Suetonius Paulinus' slaughter at Mona, genocide of the Ordovicians, suppression of the Boudiccan Revolt and the Claudian extermination would have driven the faith underground and subsequently we see reports of itinerant druid seers but again more as a Catholic priest moving from refuge to refuge in Britain during the Protestant suppression 1558 and following. British polytheism melded with Roman and priests were appointed, still no monks though. The survivals in unconquered Ireland show life much as before but gradually organising into schools as the nobility lost patience with the vast retinues that followed the great druids, demanding food, drink and housing from them.
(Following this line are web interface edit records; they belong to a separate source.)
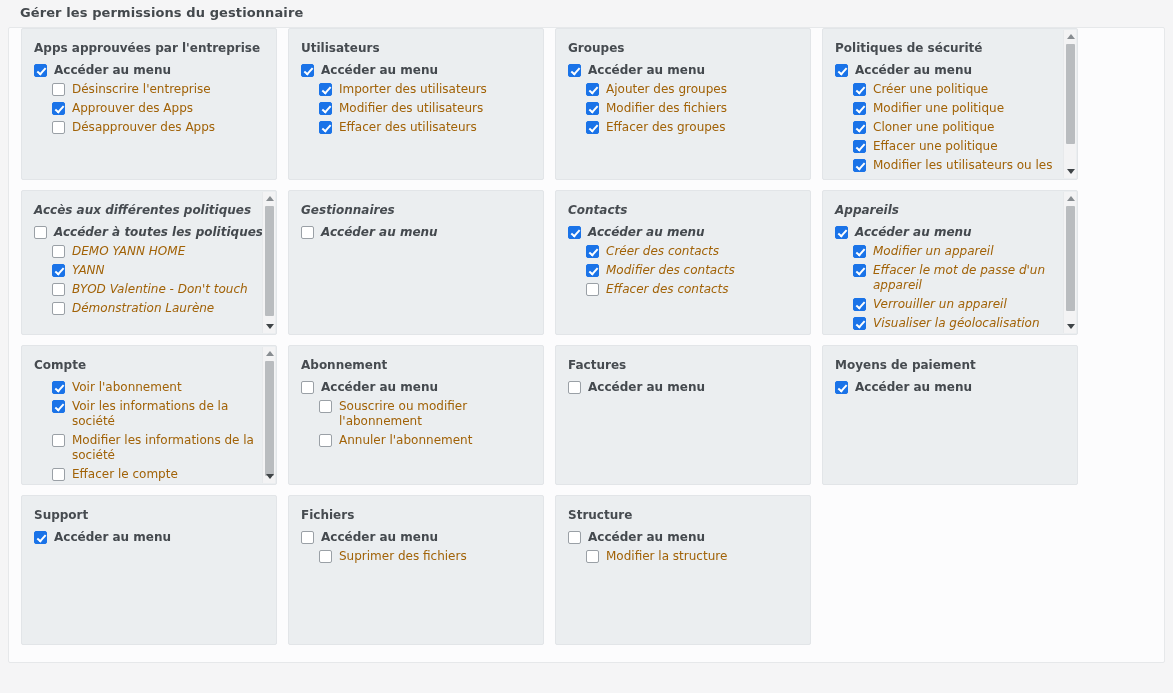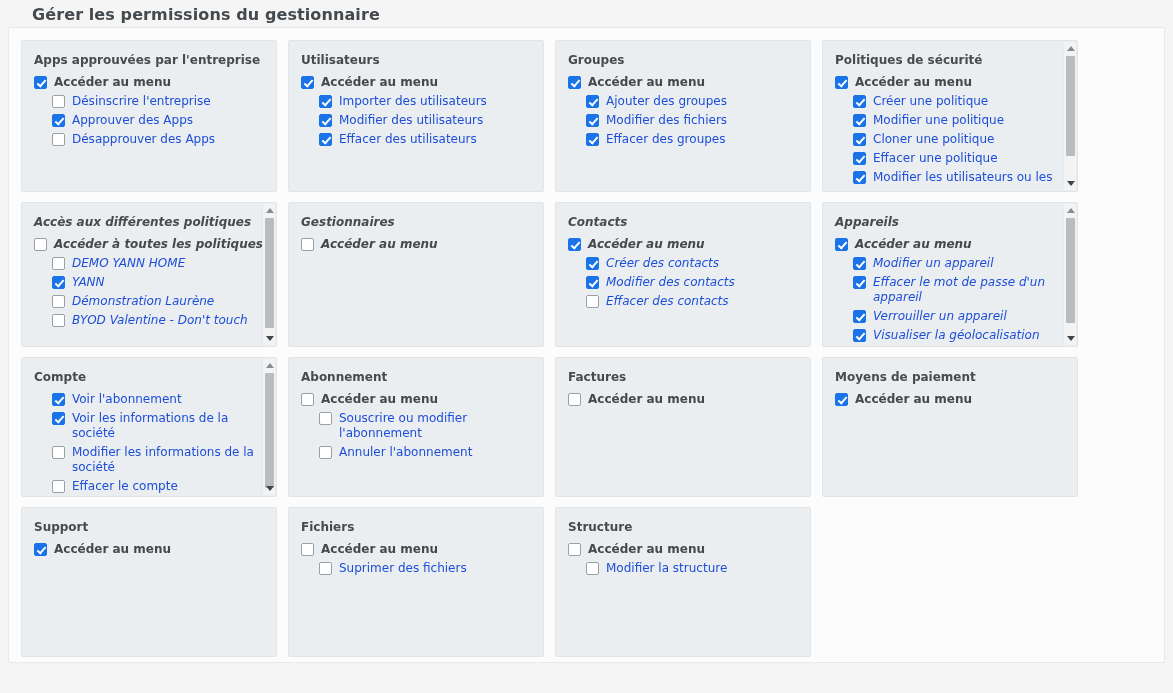--- a/index.html
+++ b/index.html
@@ -7,38 +7,38 @@
     margin: 0; padding: 0;
     width: 1173px; height: 693px;
     background: #f5f5f6;
     font-family: "DejaVu Sans", "Liberation Sans", sans-serif;
     overflow: hidden;
   }
   .page { position: relative; width: 1173px; height: 693px; }
 
   .page-title {
     position: absolute;
-    left: 32px; top: 5px;
-    font-size: 16px; font-weight: bold;
+    left: 20px; top: 5px;
+    font-size: 13px; font-weight: bold;
     color: #44494d;
     letter-spacing: 0.1px;
   }
 
   .panel-container {
     position: absolute;
     left: 8px; top: 27px;
     width: 1157px; height: 636px;
     background: #fcfcfd;
     border: 1px solid #e6e8ea;
     border-radius: 2px;
   }
 
   .grid {
     position: absolute;
-    left: 12px; top: 12px;
+    left: 12px; top: 0;
     width: 1133px;
     display: flex;
     flex-wrap: wrap;
     gap: 10px 11px;
   }
 
   .card {
     position: relative;
     width: 256px;
     background: #ebeef0;
@@ -88,21 +88,21 @@
   .cb.on::after {
     content: "";
     position: absolute;
     left: 4px; top: 1px;
     width: 3px; height: 7px;
     border: solid #ffffff;
     border-width: 0 2px 2px 0;
     transform: rotate(42deg);
   }
 
-  .lbl { font-size: 12px; color: #1d4ed8; }
+  .lbl { font-size: 12px; color: #a16207; }
   .lbl.bold { font-weight: bold; color: #44494e; }
 
   .sb {
     position: absolute;
     right: 1px; top: 1px;
     width: 13px; bottom: 1px;
     background: #f3f3f4;
     border-left: 1px solid #e7e9eb;
   }
   .sb .arr {
@@ -244,25 +244,25 @@
             <div class="row lvl1">
               <span class="cb"></span>
               <span class="lbl">DEMO YANN HOME</span>
             </div>
             <div class="row lvl1">
               <span class="cb on"></span>
               <span class="lbl">YANN</span>
             </div>
             <div class="row lvl1">
               <span class="cb"></span>
+              <span class="lbl">BYOD Valentine - Don't touch</span>
+            </div>
+            <div class="row lvl1">
+              <span class="cb"></span>
               <span class="lbl">Démonstration Laurène</span>
-            </div>
-            <div class="row lvl1">
-              <span class="cb"></span>
-              <span class="lbl">BYOD Valentine - Don't touch</span>
             </div>
           </div>
           <div class="sb">
             <div class="arr up"></div>
             <div class="thumb" style="top: 14px; height: 110px;"></div>
             <div class="arr dn"></div>
           </div>
         </div>
         <div class="card h2">
           <div class="card-title">Gestionnaires</div>

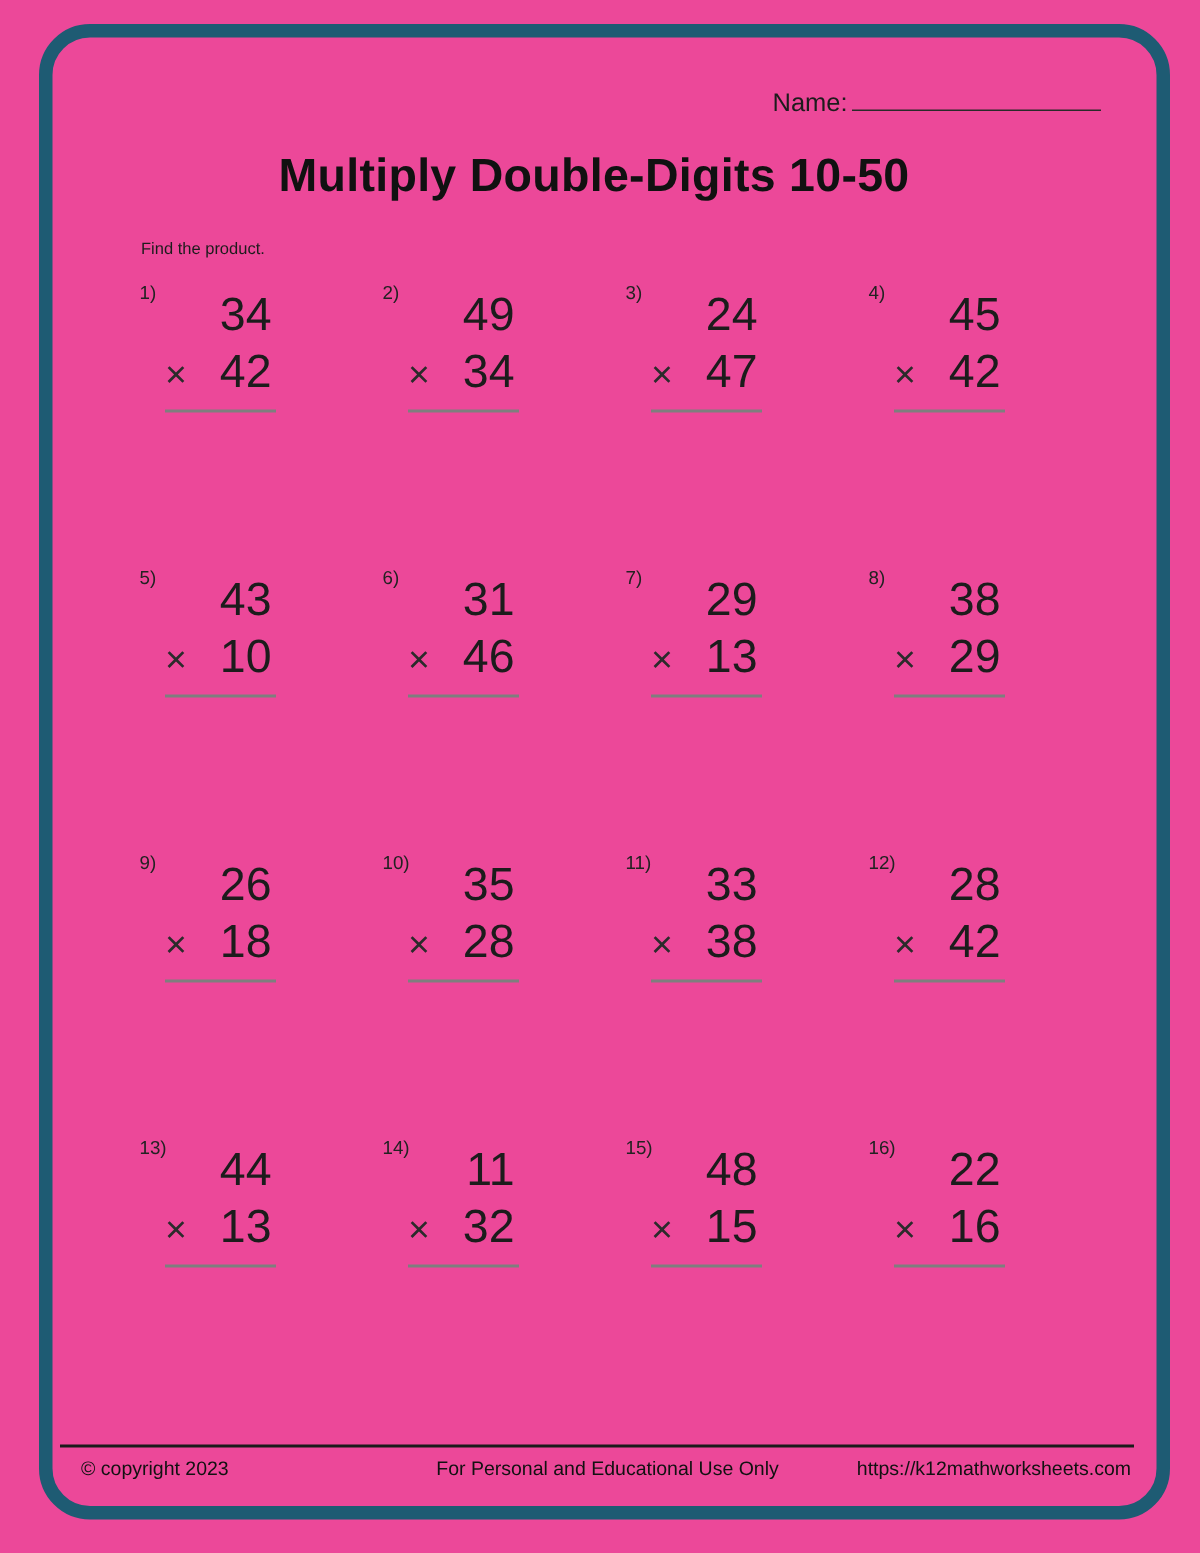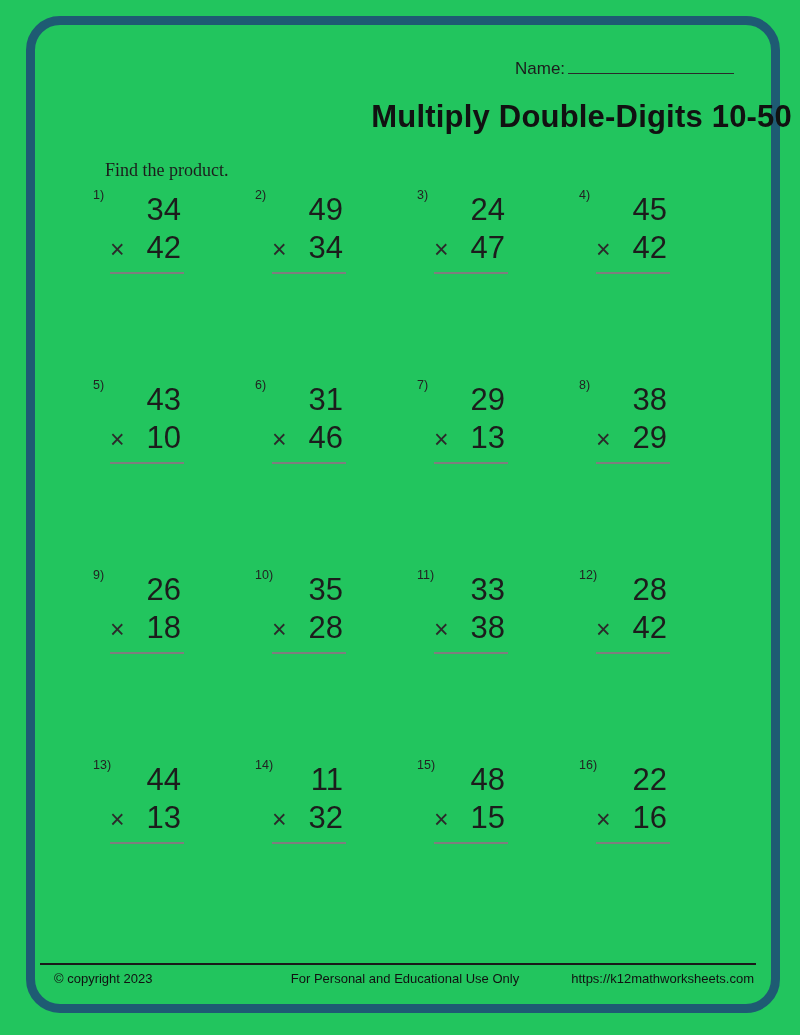--- a/index.html
+++ b/index.html
@@ -1,34 +1,34 @@
 <!DOCTYPE html>
 <html><head>
 <meta charset="utf-8">
 <style>
   html,body { margin:0; padding:0; background:#ffffff; }
   .sheet {
-    position:relative; width:800px; height:1035px; background:#22c55e;
+    position:relative; width:800px; height:1035px; background:#ec4899;
     font-family:"Liberation Sans", sans-serif; color:#1c1c1c; overflow:hidden;
   }
   .frame {
     position:absolute; left:26px; top:16px; right:20px; bottom:22px;
     border:9px solid #1e5b73; border-radius:34px;
     pointer-events:none;
   }
   .name-row { position:absolute; top:58px; left:515px; font-size:17px; color:#1c1c1c; }
   .name-line {
     display:inline-block; width:166px; height:15px; margin-left:3px;
     border-bottom:1.6px solid #2a2a2a; vertical-align:baseline;
   }
   .title {
     position:absolute; top:99px; left:0; width:792px; margin:0;
-    text-align:right; font-size:31px; font-weight:bold; letter-spacing:0.2px; color:#111;
-  }
-  .instructions { position:absolute; top:160px; left:105px; font-size:18px; color:#1c1c1c;font-family:Liberation Serif, serif; }
+    text-align:center; font-size:31px; font-weight:bold; letter-spacing:0.2px; color:#111;
+  }
+  .instructions { position:absolute; top:160px; left:94px; font-size:11px; color:#1c1c1c; }
   .grid {
     position:absolute; left:93px; top:186px; width:648px; height:760px;
     display:grid; grid-template-columns:repeat(4,162px); grid-template-rows:repeat(4,190px);
   }
   .problem { position:relative; }
   .pnum { position:absolute; left:0; top:2px; font-size:12.5px; color:#222; }
   .work { margin-left:17px; width:74px; margin-top:6px; font-size:31px; color:#1c1c1c; }
   .op-top { text-align:right; line-height:36px; padding-right:3px; }
   .op-bottom {
     display:flex; justify-content:space-between; align-items:baseline;

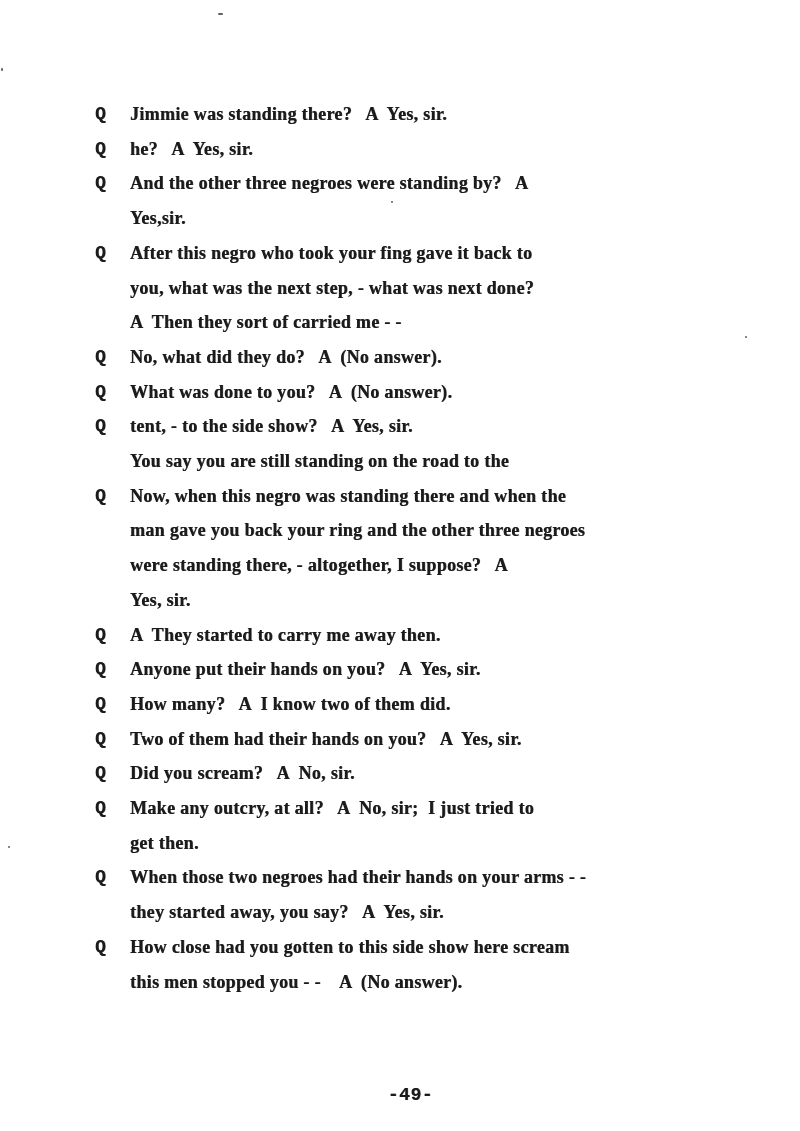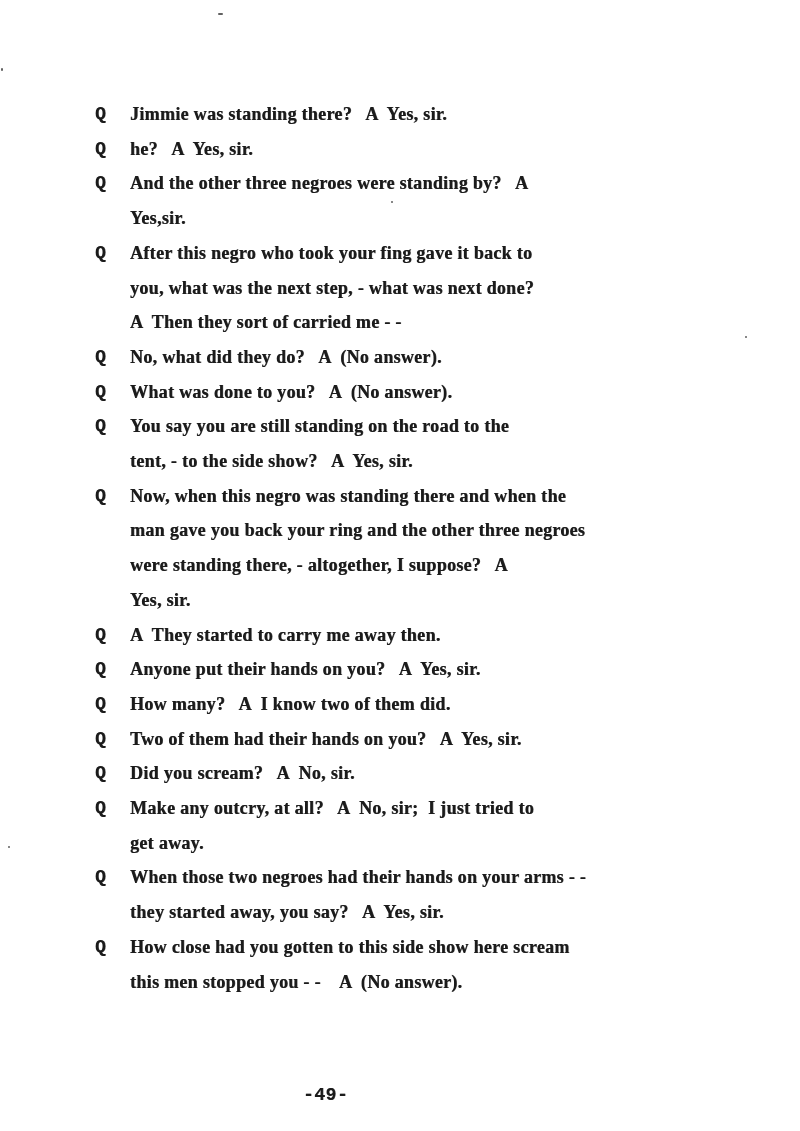--- a/index.html
+++ b/index.html
@@ -38,21 +38,21 @@
   }
   .entry-lines {
     white-space: pre;
     font-family: Liberation Serif, serif;
   }
   .footer {
     position: absolute;
     top: 1085px;
     left: 303px;
     width: 130px;
-    text-align: left;
+    text-align: right;
     font-size: 18px;
     letter-spacing: 0.5px;
     text-shadow: 0.5px 0 0 rgba(25,25,25,0.75);
   }
   .speck {
     position: absolute;
     background: #3a3a3a;
     border-radius: 1px;
     opacity: 0.8;
   }
@@ -92,21 +92,21 @@
       <div class="entry">
         <span class="q-marker">Q</span>
         <div class="entry-lines"><div class="t-line">No, what did they do?   A  (No answer).</div></div>
       </div>
       <div class="entry">
         <span class="q-marker">Q</span>
         <div class="entry-lines"><div class="t-line">What was done to you?   A  (No answer).</div></div>
       </div>
       <div class="entry">
         <span class="q-marker">Q</span>
-        <div class="entry-lines"><div class="t-line">You say you are still standing on the road to the</div><div class="t-line">tent, - to the side show?   A  Yes, sir.</div></div>
+        <div class="entry-lines"><div class="t-line">tent, - to the side show?   A  Yes, sir.</div><div class="t-line">You say you are still standing on the road to the</div></div>
       </div>
       <div class="entry">
         <span class="q-marker">Q</span>
         <div class="entry-lines"><div class="t-line">Now, when this negro was standing there and when the</div><div class="t-line">man gave you back your ring and the other three negroes</div><div class="t-line">were standing there, - altogether, I suppose?   A</div><div class="t-line">Yes, sir.</div></div>
       </div>
       <div class="entry">
         <span class="q-marker">Q</span>
         <div class="entry-lines"><div class="t-line">A  They started to carry me away then.</div></div>
       </div>
       <div class="entry">
@@ -120,21 +120,21 @@
       <div class="entry">
         <span class="q-marker">Q</span>
         <div class="entry-lines"><div class="t-line">Two of them had their hands on you?   A  Yes, sir.</div></div>
       </div>
       <div class="entry">
         <span class="q-marker">Q</span>
         <div class="entry-lines"><div class="t-line">Did you scream?   A  No, sir.</div></div>
       </div>
       <div class="entry">
         <span class="q-marker">Q</span>
-        <div class="entry-lines"><div class="t-line">Make any outcry, at all?   A  No, sir;  I just tried to</div><div class="t-line">get away.</div></div>
+        <div class="entry-lines"><div class="t-line">Make any outcry, at all?   A  No, sir;  I just tried to</div><div class="t-line">get then.</div></div>
       </div>
       <div class="entry">
         <span class="q-marker">Q</span>
         <div class="entry-lines"><div class="t-line">When those two negroes had their hands on your arms - -</div><div class="t-line">they started away, you say?   A  Yes, sir.</div></div>
       </div>
       <div class="entry">
         <span class="q-marker">Q</span>
         <div class="entry-lines"><div class="t-line">How close had you gotten to this side show here scream</div><div class="t-line">this men stopped you - -    A  (No answer).</div></div>
       </div>
     </div>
The christian tsunami that followed Patrick ousted the druid tradition and drafted the sages into the new religion – three of Patrick’s advisors were former druids. The bardic schools were seized and turned into seminaries – and thus reorganised as Catholic institutions. The new faith absorbed whatever was found useful (deities turned into ‘saints’, traditions given new Christianised interpretations etc.) and discarded the rest. Important oral lore was bowdlerised into quaint tales.
I have studied the archaeology of the British Mesolithic, Neolithic, Bronze and Iron Ages following the evolution of the various cosmos views (this is not my profession) and scoured the classics for descriptions of the religious beliefs and practices of the ‘Celtic’ cultures and yet, I don’t see any resemblance to monastic traditions that originate in the original druidic practice, bar the absorbed traditions that I detailed above (confession etc.). The elements of the monastic life seem to originate in the Near East although communities based on shared beliefs have, and do, exist everywhere and in every time.
Good luck with your community.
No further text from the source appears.